Study Protocol of A Phase II Study to Evaluate Safety and Efficacy of Neo-adjuvant Pembrolizumab and Radiotherapy in Localized Rectal Cancer

BackgroundReshaping the tumor microenvironment by novel immunotherapies represents a key strategy to improve the treatment of cancers. Nevertheless, responsiveness to these treatments is often correlated with the extent of the T cell infiltration at the tumor site. Remarkably, microsatellite stable rectal cancer is characterized by poor infiltration and, therefore, do not respond to immune checkpoint blockade. To date, the only available curative option for these patients relies on extensive surgery. With the aim to broaden the application of promising immunotherapies, it is necessary to develop alternative approaches to promote T cell infiltration into the tumor microenvironment of these tumors. In this regard, recent evidence shows that radiotherapy may have profound immunostimulatory effects, hinting at the possibility of combining it with immunotherapy. The combination of long-course chemoradiotherapy and immunotherapy was recently shown to be safe and yielded promising results in rectal cancer, however short-course radiotherapy and immunotherapy have never been tested in these tumors. MethodsOur clinical trial investigates the clinical and biological impact of combining pembrolizumab with short-course radiotherapy in the neo-adjuvant treatment of localized microsatellite stable rectal cancer.
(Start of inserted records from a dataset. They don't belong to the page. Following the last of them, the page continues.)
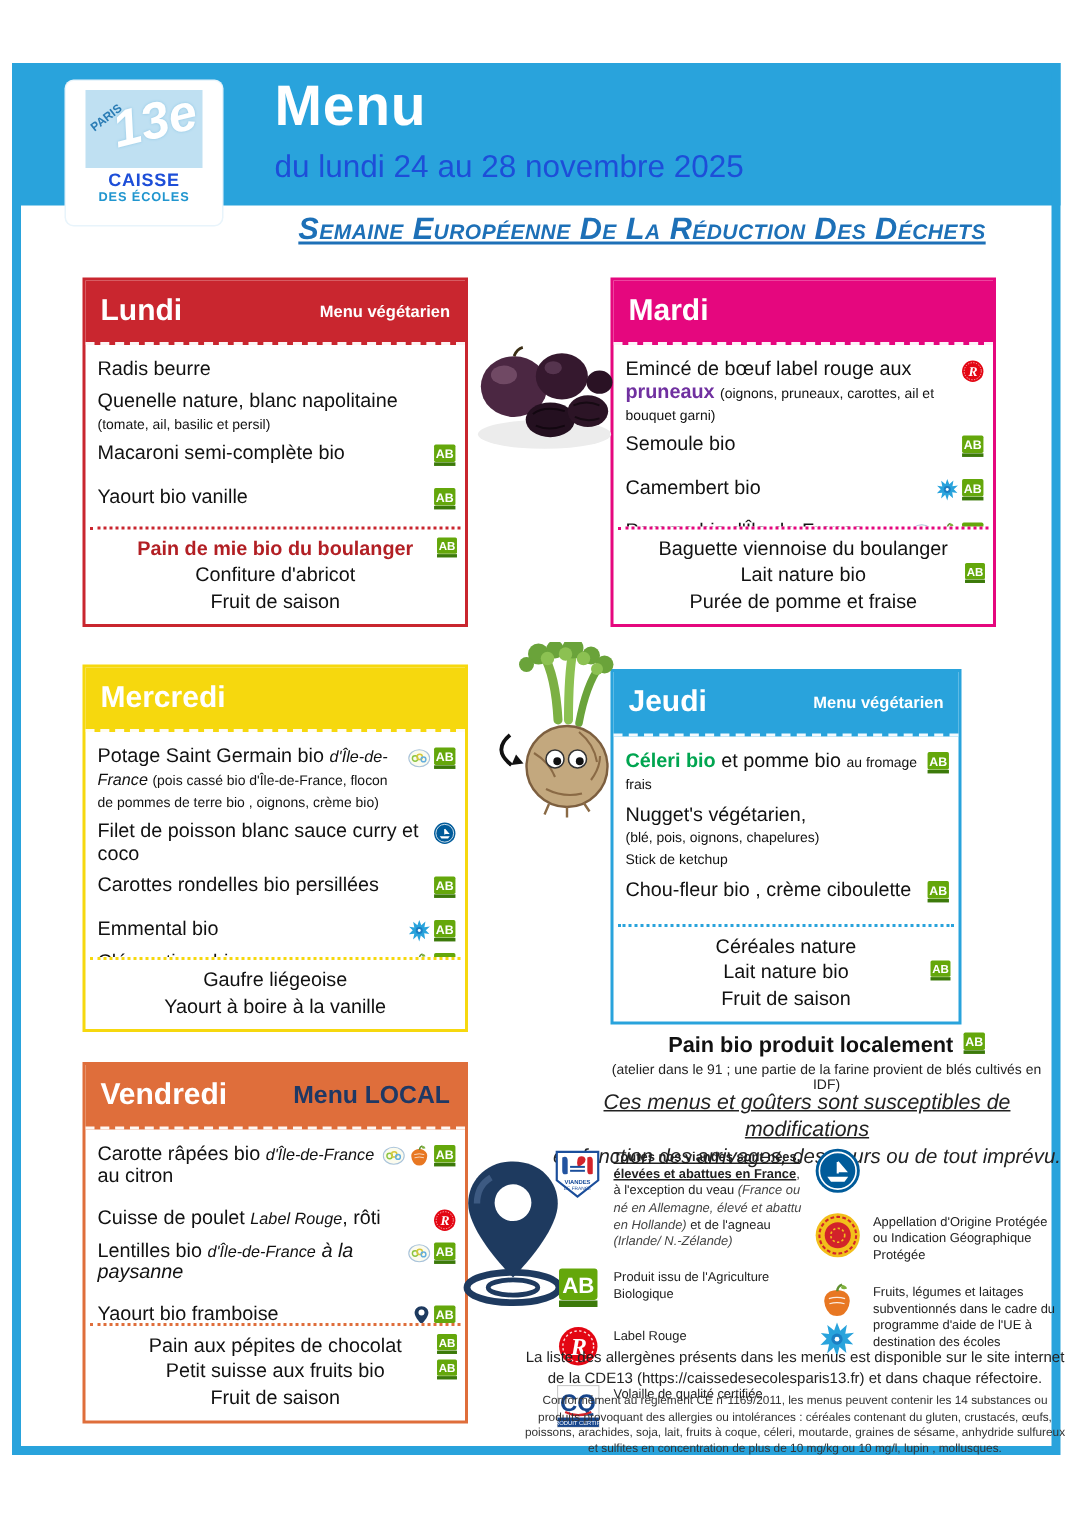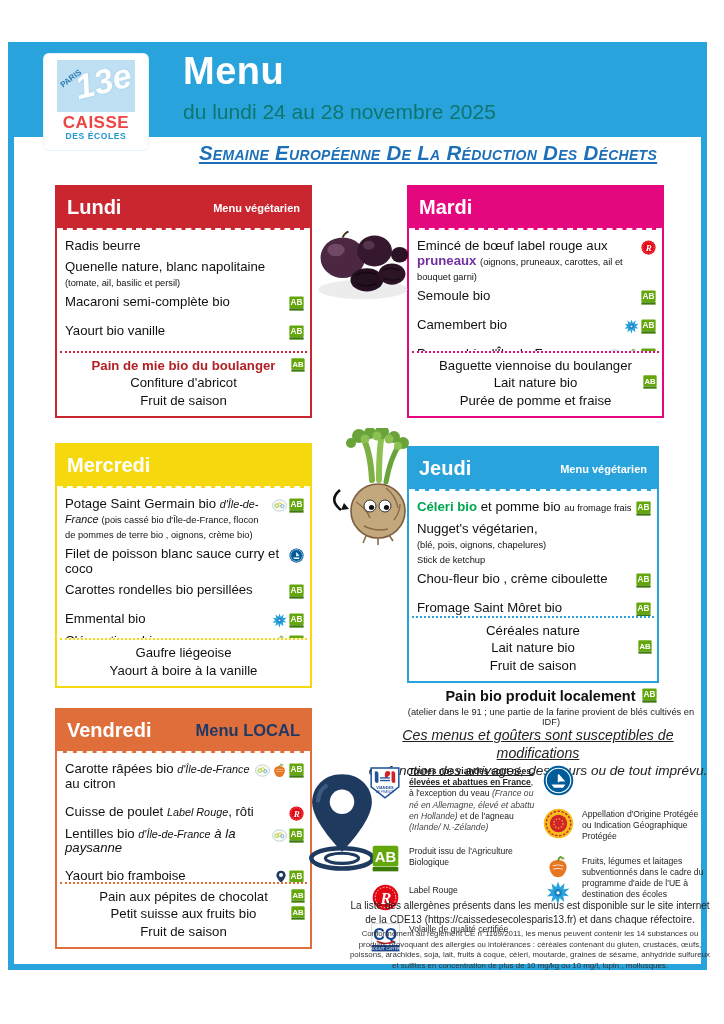--- a/index.html
+++ b/index.html
@@ -17,7 +17,7 @@
   .logo-paris{position:absolute;left:2px;top:14px;font-size:8px;font-weight:bold;color:#2a7cb5;transform:rotate(-38deg);}
   .logo-13{position:absolute;left:18px;top:2px;font-size:34px;font-weight:bold;font-style:italic;color:#fff;
            transform:rotate(-14deg);text-shadow:0 0 2px #8ec6e4;}
-  .logo-caisse{font-size:17px;font-weight:bold;color:#ef4444;letter-spacing:.5px;margin-top:2px;line-height:1;}
+  .logo-caisse{font-size:12px;font-weight:bold;color:#1d4ed8;letter-spacing:.5px;margin-top:2px;line-height:1;}
   .logo-ecoles{font-size:8.5px;font-weight:bold;color:#2196cf;letter-spacing:.6px;line-height:1.2;}
   
   .banner{position:absolute;left:152px;top:141px;width:552px;text-align:center;font-size:20.5px;font-weight:bold;

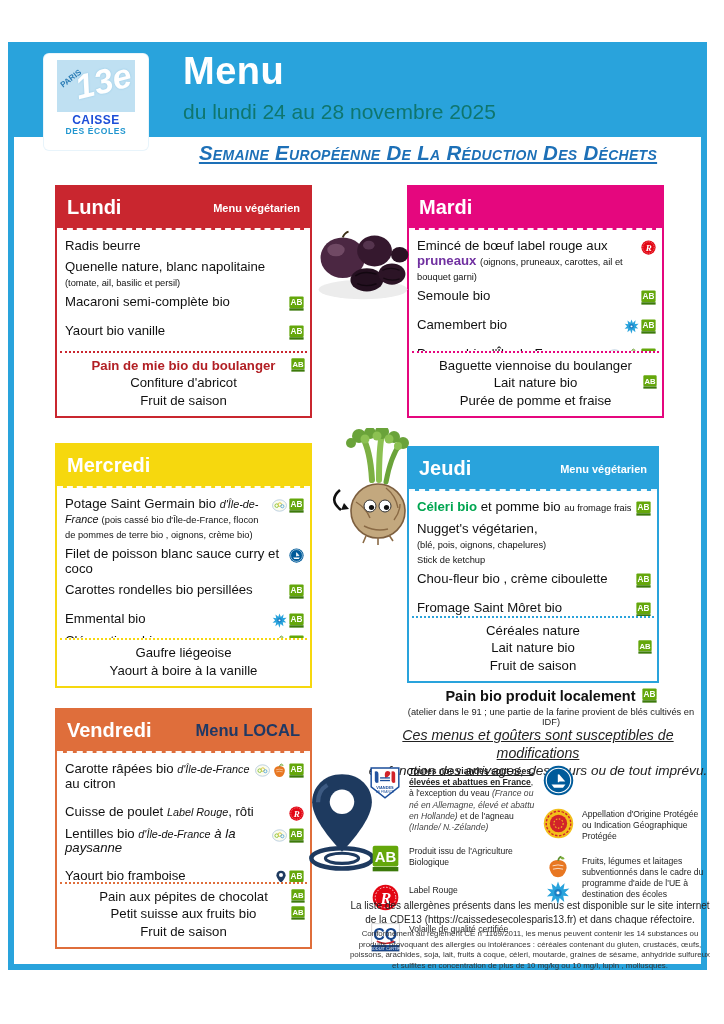--- a/index.html
+++ b/index.html
@@ -9,7 +9,7 @@
   .frame{position:absolute;left:8px;top:42px;width:699px;height:928px;border:6px solid #29a3dc;box-sizing:border-box;}
   .header-band{position:absolute;left:8px;top:42px;width:699px;height:95px;background:#29a3dc;}
   .page-title{position:absolute;left:183px;top:50px;font-size:38px;font-weight:bold;color:#fff;letter-spacing:.5px;}
-  .date-range{position:absolute;left:183px;top:100px;font-size:21px;color:#0f766e;}
+  .date-range{position:absolute;left:183px;top:100px;font-size:21px;color:#1d4ed8;}
   
   .logo{position:absolute;left:44px;top:54px;width:104px;height:96px;background:#fff;border-radius:5px;z-index:3;
         display:flex;flex-direction:column;align-items:center;box-shadow:0 0 0 1px #e8f4fb;}

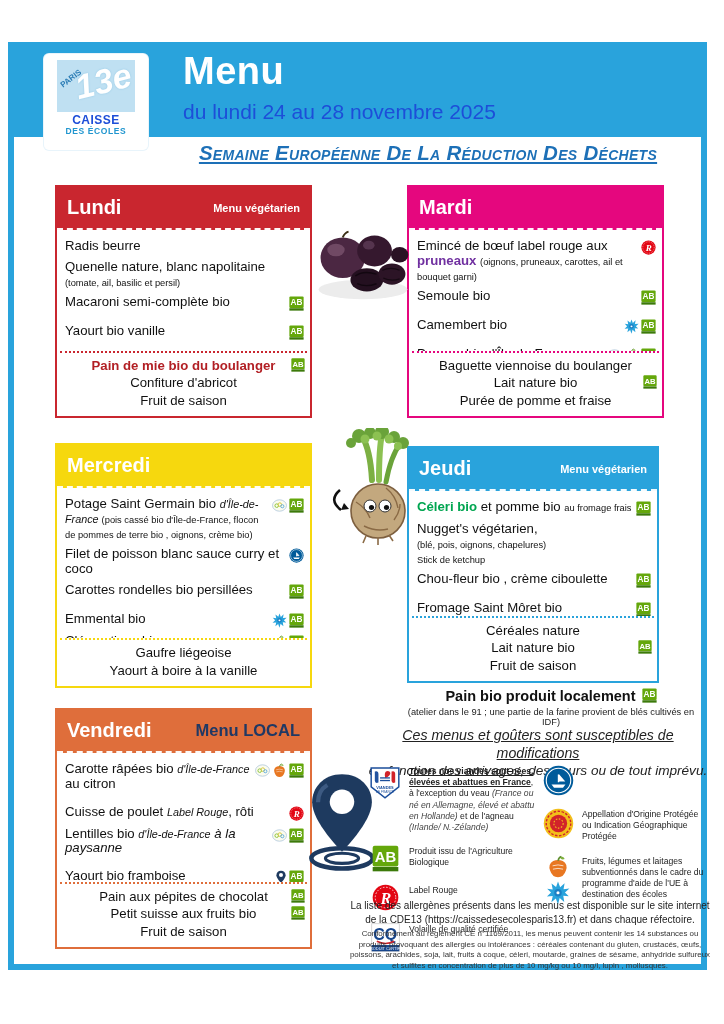--- a/index.html
+++ b/index.html
@@ -46,7 +46,7 @@
   .card-lundi{left:55px;top:185px;width:257px;height:233px;}
   .card-mardi{left:407px;top:185px;width:257px;height:233px;}
   .card-mercredi{left:55px;top:443px;width:257px;height:245px;}
-  .card-jeudi{left:407px;top:446px;width:252px;height:237px;}
+  .card-jeudi{left:407px;top:446px;width:234px;height:237px;}
   .card-vendredi{left:55px;top:708px;width:257px;height:241px;}
   
   .plums{position:absolute;left:314px;top:222px;width:98px;height:82px;}

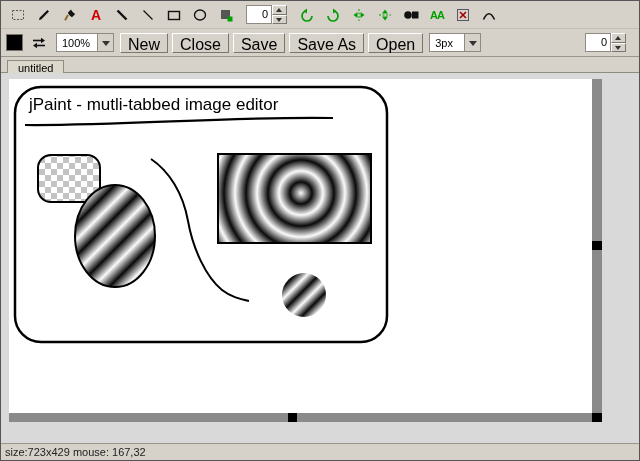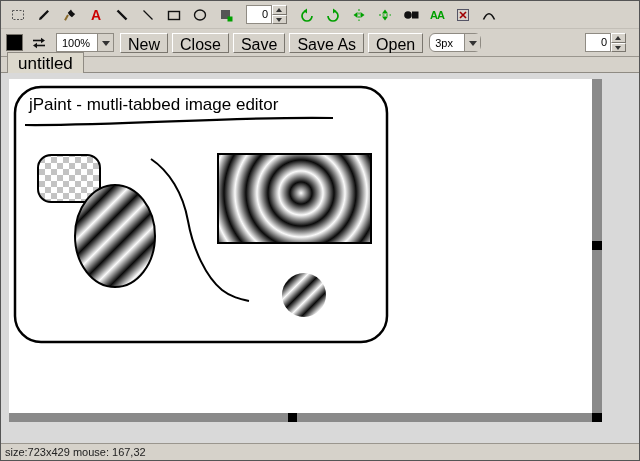--- a/index.html
+++ b/index.html
@@ -38,7 +38,7 @@
   .combo-arrow::after { content:""; position:absolute; left:4px; top:7px;
       border-left:4px solid transparent; border-right:4px solid transparent; border-top:5px solid #333; }
   .combo-zoom { width:58px; }
-  .combo-stroke { width:52px;border-radius:6px; }
+  .combo-stroke { width:52px; }
   .combo-gradient { width:178px; }
 
   .push-btn { height:20px; font-size:16px; padding:2px 7px; margin:4px 1px; background:#d6d2ca;

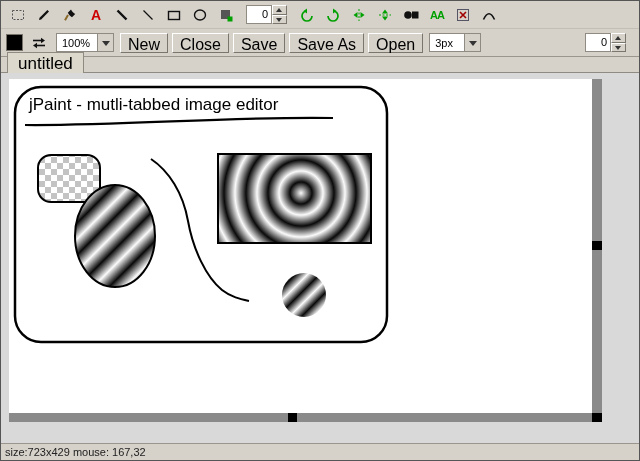--- a/index.html
+++ b/index.html
@@ -50,7 +50,7 @@
   .tabbar { height:16px; flex:0 0 16px; background:#d6d2ca; border-bottom:1px solid #8f8b83;
             display:flex; align-items:flex-end; padding-left:6px; }
   .tab { background:#dcd8cc; border:1px solid #8f8b83; border-bottom:none;
-         font-size:17px; padding:1px 10px 2px; position:relative; top:4px; }
+         font-size:11px; padding:1px 10px 2px; position:relative; top:4px; }
 
   
   .workspace { flex:1; position:relative; background:#d9d9d9; overflow:hidden; }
This phase II non-randomized study will recruit 25 patients who will receive short-course preoperative radiotherapy (5Gy x 5 days) and four injections of pembrolizumab starting on the same day and on weeks 4, 7 and 10. Radical surgery will be performed after three weeks from the last pembrolizumab injection. Our clinical trial also includes an extensive research program involving the transcriptomic and proteomic analysis of blood and tumor samples throughout the course of the treatment. DiscussionOur study is the first clinical trial to provide with safety and efficacy information of this novel treatment approach in rectal cancer, leading to a major breakthrough in the treatment of this cancer. Additionally, the translational research program will offer better insight into immunological changes within the tumor and blood during treatment. Taken together, our work will help optimizing future treatment combinations and, possibly, better selecting patients. Trial registrationThis study was registered with www.clinicaltrial.gov: NCT04109755. Registration date: June, 2020.